• **Activity**
Go to the line in the data below that contains "Adult Step Down Pitchers Rubber: 9 -> 8". Write it out exactly, along with every later line through the last, and nothing else.

• **Data listing**
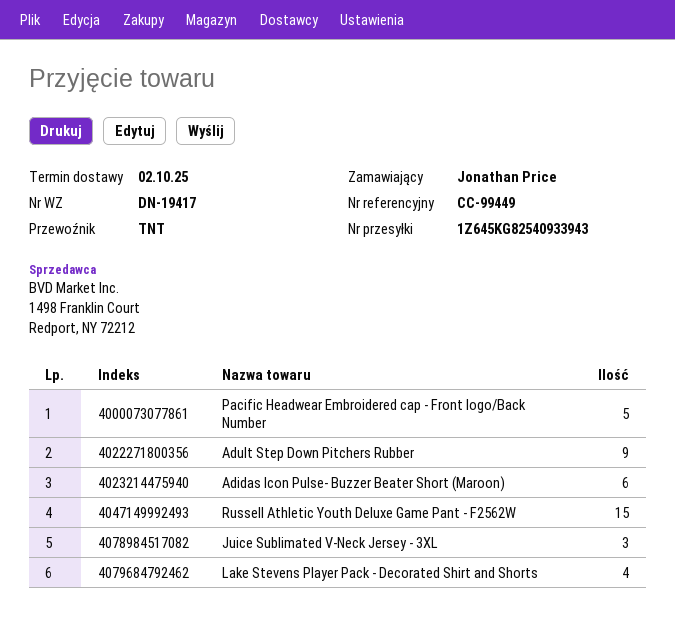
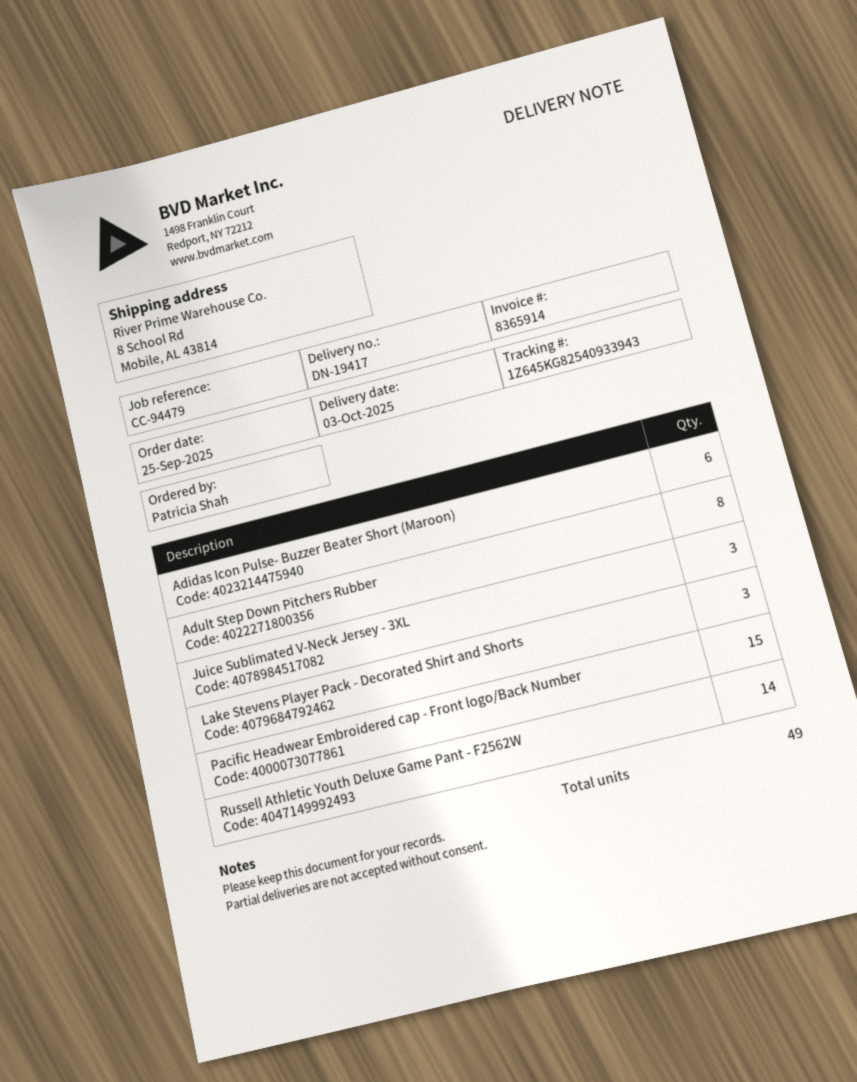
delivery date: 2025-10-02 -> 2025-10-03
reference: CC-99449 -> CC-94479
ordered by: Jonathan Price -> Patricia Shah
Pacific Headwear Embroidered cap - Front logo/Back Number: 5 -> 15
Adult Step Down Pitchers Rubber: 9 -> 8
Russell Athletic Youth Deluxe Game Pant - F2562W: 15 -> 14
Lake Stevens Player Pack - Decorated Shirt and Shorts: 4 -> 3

• **Solution to this exercise**
Adult Step Down Pitchers Rubber: 9 -> 8
Russell Athletic Youth Deluxe Game Pant - F2562W: 15 -> 14
Lake Stevens Player Pack - Decorated Shirt and Shorts: 4 -> 3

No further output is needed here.